(Beginning of Data supplied)
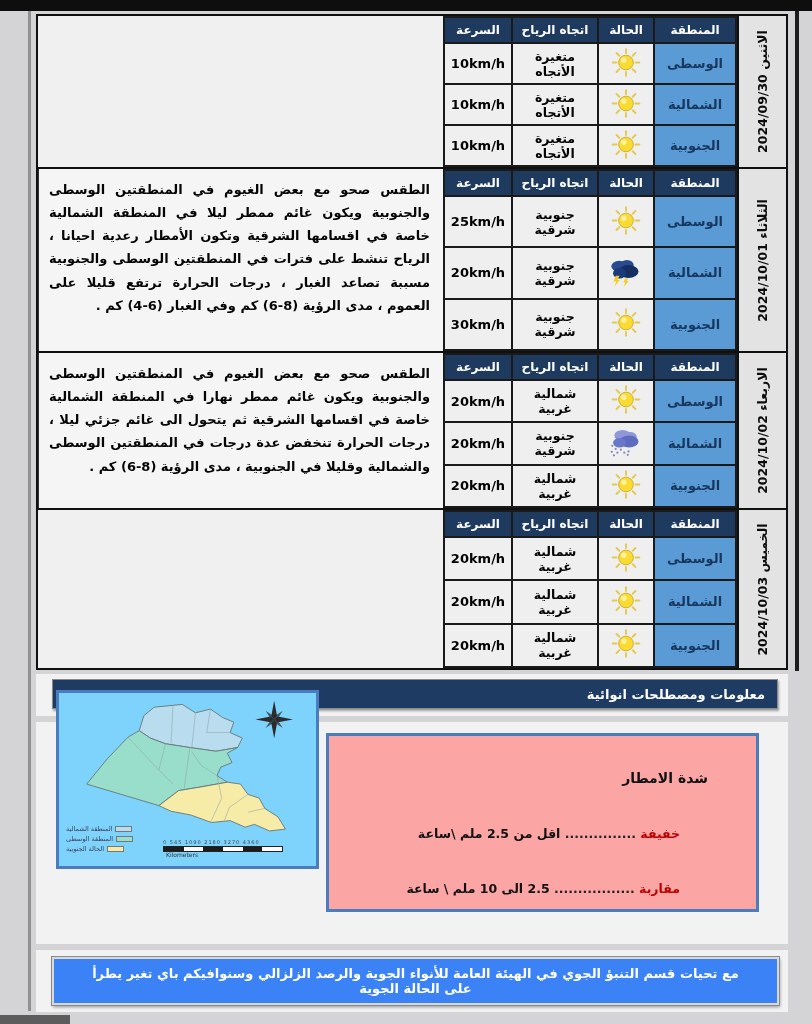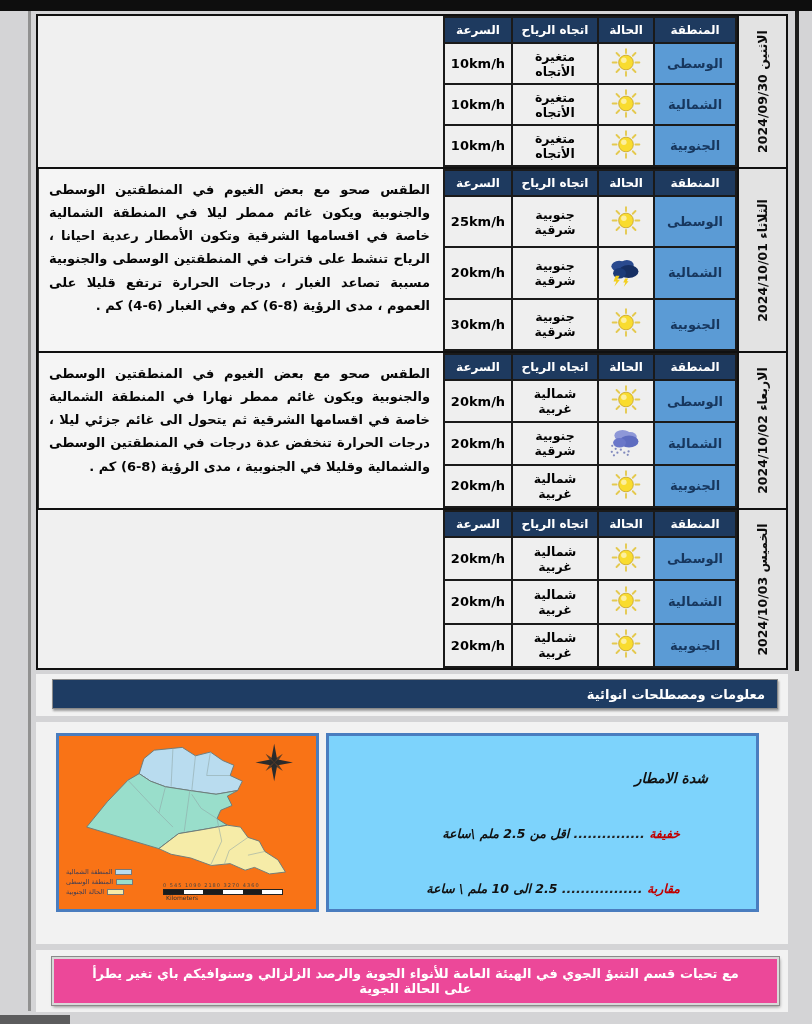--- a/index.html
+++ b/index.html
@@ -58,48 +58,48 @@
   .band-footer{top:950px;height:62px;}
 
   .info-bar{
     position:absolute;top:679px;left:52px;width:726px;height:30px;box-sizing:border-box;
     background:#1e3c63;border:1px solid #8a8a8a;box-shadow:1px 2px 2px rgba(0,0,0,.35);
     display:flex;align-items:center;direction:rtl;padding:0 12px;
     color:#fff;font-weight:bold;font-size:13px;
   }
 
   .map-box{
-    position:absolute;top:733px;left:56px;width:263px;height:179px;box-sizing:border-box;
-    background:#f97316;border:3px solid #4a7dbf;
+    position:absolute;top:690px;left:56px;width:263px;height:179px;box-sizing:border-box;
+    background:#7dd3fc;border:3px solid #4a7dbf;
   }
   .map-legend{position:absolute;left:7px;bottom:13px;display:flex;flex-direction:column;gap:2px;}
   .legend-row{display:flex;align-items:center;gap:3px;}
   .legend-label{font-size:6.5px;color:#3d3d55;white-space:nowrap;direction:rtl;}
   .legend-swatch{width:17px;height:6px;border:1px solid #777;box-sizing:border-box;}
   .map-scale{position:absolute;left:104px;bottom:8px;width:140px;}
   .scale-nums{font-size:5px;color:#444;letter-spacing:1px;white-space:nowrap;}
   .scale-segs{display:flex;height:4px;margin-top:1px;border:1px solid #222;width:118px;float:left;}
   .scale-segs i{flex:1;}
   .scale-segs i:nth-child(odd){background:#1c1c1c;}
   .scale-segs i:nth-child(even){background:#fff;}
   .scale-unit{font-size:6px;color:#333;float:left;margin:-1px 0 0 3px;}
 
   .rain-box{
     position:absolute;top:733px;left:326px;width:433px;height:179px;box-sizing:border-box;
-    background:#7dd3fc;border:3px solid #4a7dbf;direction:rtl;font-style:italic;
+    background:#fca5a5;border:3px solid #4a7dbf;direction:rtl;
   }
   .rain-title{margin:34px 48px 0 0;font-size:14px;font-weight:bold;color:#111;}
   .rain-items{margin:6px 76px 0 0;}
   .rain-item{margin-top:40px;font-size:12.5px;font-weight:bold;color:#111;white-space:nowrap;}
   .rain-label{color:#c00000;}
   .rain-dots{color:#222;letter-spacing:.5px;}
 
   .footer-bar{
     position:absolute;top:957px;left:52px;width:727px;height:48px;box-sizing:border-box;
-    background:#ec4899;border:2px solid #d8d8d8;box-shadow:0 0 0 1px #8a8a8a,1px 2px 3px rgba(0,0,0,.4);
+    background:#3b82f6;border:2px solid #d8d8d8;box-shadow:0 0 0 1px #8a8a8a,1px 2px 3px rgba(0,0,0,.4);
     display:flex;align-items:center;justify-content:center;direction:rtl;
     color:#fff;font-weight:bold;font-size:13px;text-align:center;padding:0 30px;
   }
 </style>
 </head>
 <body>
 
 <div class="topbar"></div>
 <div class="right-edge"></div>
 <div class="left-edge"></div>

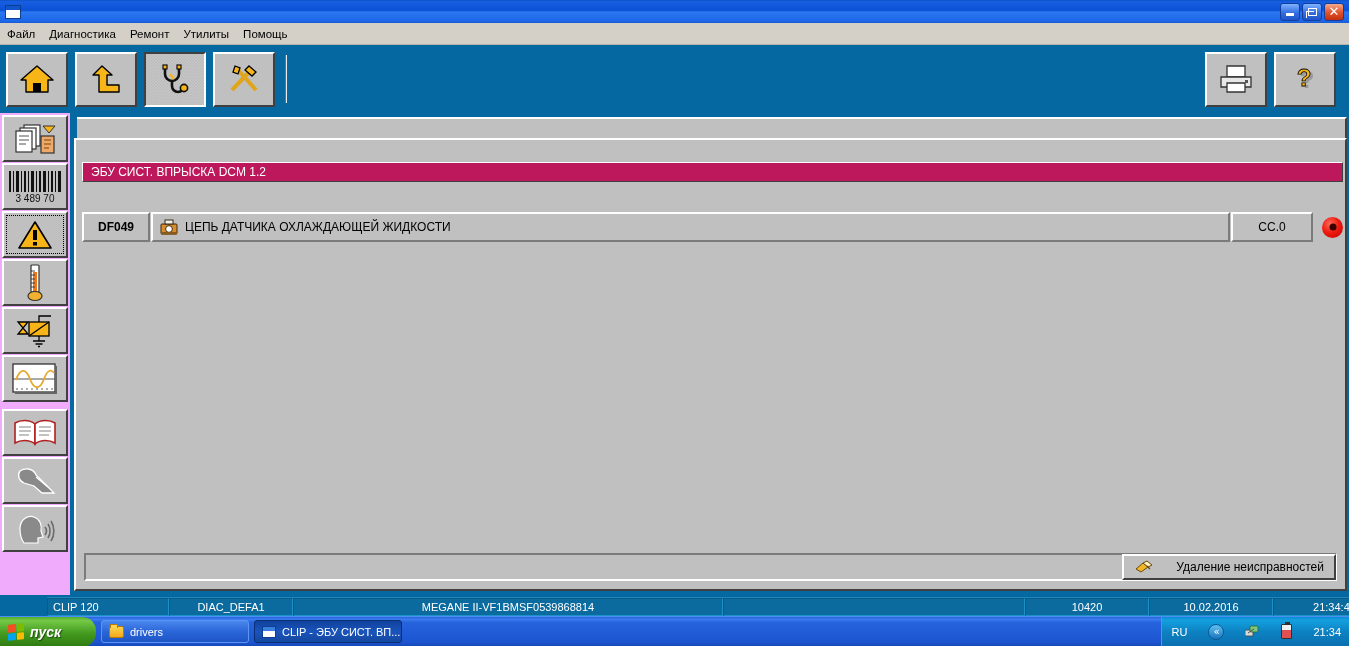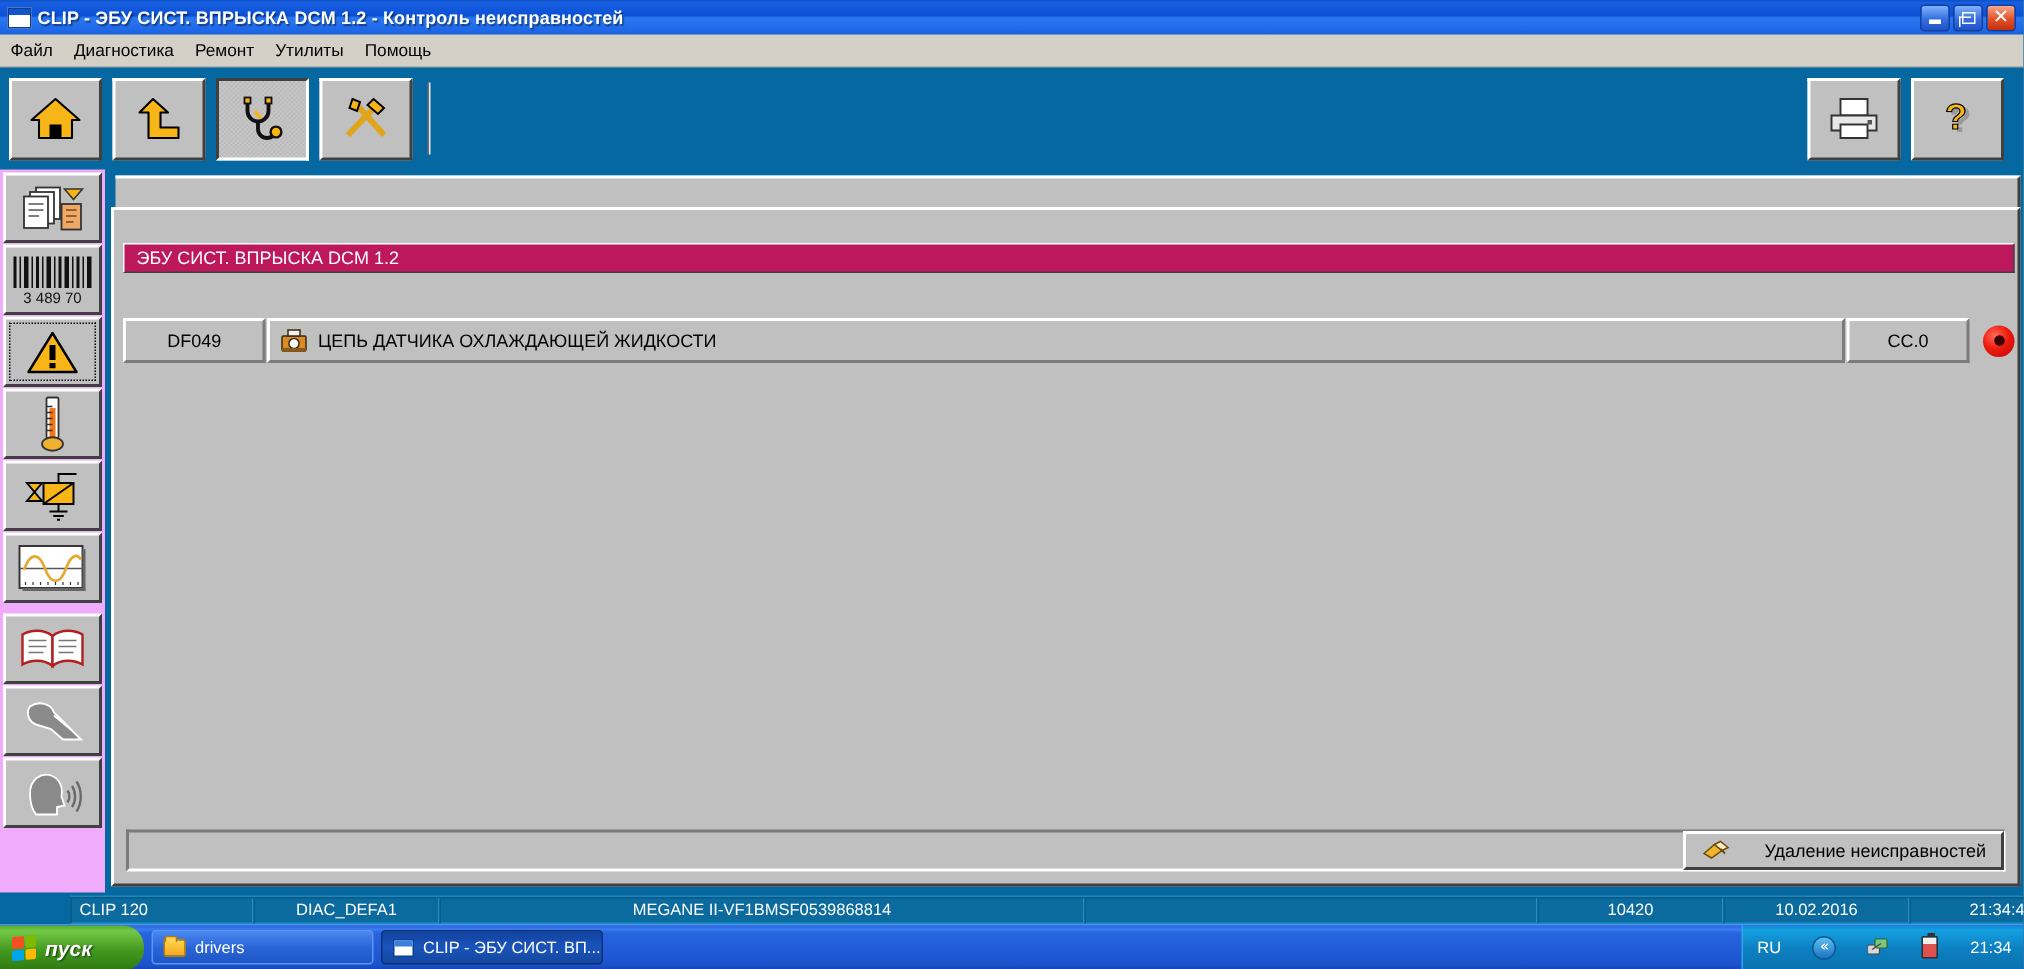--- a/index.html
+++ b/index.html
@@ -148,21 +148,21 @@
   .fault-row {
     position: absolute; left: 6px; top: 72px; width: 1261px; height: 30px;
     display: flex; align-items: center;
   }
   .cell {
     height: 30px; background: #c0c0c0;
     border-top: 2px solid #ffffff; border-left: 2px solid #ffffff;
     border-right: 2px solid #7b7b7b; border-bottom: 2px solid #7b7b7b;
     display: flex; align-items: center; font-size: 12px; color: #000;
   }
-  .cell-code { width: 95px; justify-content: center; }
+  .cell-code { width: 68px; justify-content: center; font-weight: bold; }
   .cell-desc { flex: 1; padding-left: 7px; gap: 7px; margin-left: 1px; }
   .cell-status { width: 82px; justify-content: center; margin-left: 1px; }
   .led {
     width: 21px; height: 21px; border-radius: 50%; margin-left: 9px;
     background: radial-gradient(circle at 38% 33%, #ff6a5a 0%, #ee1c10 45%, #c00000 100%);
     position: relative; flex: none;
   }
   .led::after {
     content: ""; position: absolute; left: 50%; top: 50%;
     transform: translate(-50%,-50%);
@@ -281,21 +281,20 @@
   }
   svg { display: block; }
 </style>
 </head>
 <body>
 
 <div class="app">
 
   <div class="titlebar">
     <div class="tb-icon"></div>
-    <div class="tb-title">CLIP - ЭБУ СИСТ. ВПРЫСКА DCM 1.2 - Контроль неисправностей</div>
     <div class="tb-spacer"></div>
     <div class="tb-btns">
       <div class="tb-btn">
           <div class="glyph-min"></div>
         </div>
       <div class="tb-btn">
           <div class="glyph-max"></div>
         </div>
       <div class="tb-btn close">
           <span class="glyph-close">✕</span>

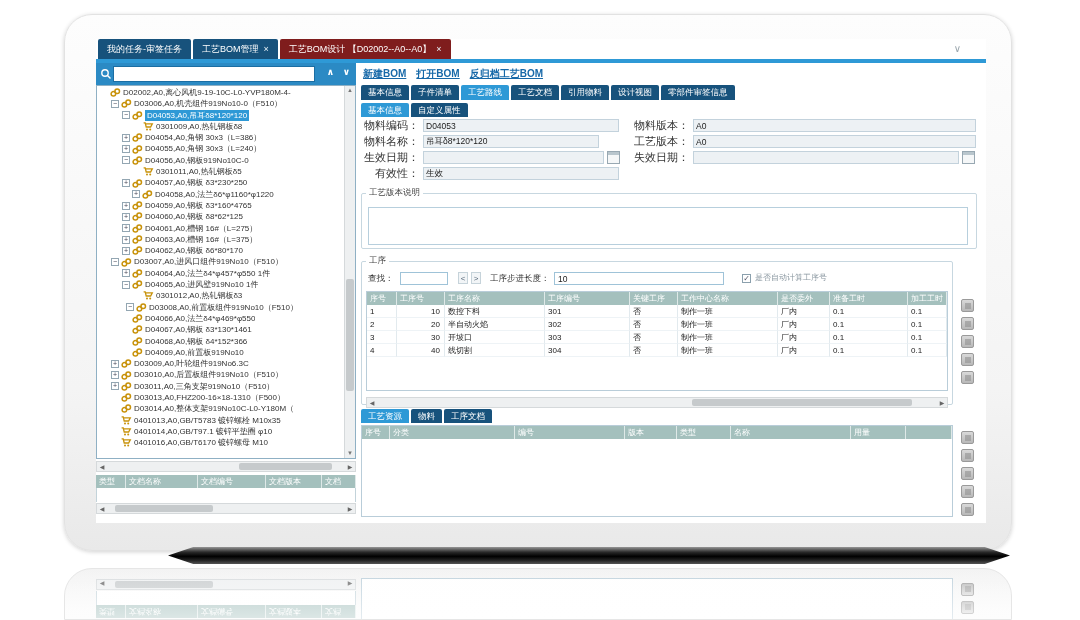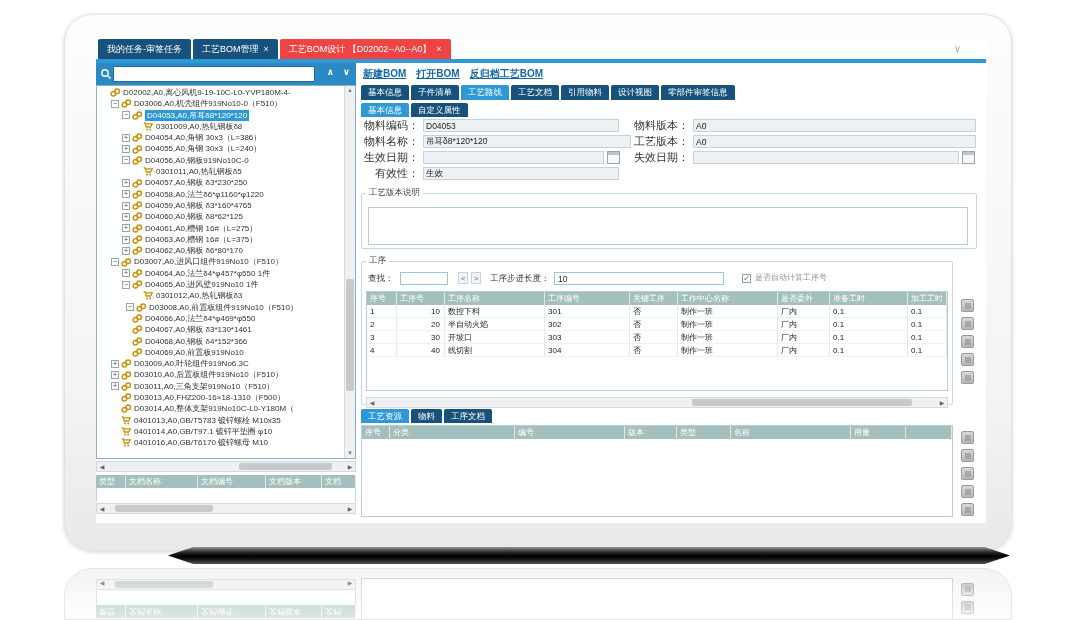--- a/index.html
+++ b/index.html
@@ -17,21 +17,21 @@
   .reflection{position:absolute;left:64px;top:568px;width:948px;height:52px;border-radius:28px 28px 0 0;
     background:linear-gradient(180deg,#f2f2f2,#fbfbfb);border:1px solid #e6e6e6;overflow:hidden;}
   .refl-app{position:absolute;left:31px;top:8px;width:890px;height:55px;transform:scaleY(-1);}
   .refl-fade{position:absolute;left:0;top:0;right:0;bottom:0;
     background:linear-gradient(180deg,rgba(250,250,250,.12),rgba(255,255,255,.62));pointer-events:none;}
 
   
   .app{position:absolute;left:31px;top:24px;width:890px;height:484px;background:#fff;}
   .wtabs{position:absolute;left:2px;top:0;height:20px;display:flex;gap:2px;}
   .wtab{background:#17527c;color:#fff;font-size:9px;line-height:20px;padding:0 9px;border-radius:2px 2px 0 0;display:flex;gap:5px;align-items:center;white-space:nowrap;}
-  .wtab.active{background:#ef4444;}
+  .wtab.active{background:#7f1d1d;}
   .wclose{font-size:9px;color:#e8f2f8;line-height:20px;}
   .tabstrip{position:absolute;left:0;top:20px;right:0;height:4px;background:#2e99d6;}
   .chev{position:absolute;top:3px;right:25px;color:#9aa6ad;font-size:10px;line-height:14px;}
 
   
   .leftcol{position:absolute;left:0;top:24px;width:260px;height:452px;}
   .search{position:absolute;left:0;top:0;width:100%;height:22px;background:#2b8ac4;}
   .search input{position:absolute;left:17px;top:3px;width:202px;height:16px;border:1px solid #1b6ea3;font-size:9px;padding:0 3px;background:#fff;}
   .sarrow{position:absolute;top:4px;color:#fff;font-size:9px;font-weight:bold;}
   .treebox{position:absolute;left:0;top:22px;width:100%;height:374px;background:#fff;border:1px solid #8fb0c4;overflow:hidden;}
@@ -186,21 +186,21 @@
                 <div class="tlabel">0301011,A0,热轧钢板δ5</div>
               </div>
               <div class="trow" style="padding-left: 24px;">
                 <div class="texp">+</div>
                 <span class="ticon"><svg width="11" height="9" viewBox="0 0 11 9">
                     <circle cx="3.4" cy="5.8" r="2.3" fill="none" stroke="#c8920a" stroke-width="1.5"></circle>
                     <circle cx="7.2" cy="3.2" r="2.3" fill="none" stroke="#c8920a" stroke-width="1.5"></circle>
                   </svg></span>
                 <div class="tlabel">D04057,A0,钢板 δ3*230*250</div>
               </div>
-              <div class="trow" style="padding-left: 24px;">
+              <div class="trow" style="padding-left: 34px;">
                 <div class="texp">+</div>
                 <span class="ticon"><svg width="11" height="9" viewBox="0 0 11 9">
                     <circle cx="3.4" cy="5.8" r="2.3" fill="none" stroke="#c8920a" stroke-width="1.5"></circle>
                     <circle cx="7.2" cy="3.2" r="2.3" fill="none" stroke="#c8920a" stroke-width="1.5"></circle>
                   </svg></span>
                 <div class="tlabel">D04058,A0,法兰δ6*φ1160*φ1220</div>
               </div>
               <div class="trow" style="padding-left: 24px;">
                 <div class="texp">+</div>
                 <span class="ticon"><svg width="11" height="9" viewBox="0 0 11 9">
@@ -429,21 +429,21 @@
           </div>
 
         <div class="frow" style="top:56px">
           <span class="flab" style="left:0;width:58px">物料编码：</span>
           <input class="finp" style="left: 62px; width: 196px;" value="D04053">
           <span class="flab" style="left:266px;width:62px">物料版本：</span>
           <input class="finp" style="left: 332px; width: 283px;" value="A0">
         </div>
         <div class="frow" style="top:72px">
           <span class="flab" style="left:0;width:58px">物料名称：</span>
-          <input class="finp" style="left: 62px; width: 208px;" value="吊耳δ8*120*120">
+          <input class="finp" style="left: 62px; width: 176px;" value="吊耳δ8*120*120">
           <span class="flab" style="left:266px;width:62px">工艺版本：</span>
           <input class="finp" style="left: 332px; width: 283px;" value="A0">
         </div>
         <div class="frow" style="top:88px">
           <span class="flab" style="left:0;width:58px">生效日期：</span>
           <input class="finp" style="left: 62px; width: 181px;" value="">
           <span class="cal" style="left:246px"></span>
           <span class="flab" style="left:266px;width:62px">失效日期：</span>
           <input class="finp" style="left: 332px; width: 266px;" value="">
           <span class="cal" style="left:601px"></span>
(End of Data supplied)
:: Directions for this task ::
Across the data, find each line that has "footer" in it and copy that line.

:: Output of the task ::
   .band-footer{top:950px;height:62px;}
   .footer-bar{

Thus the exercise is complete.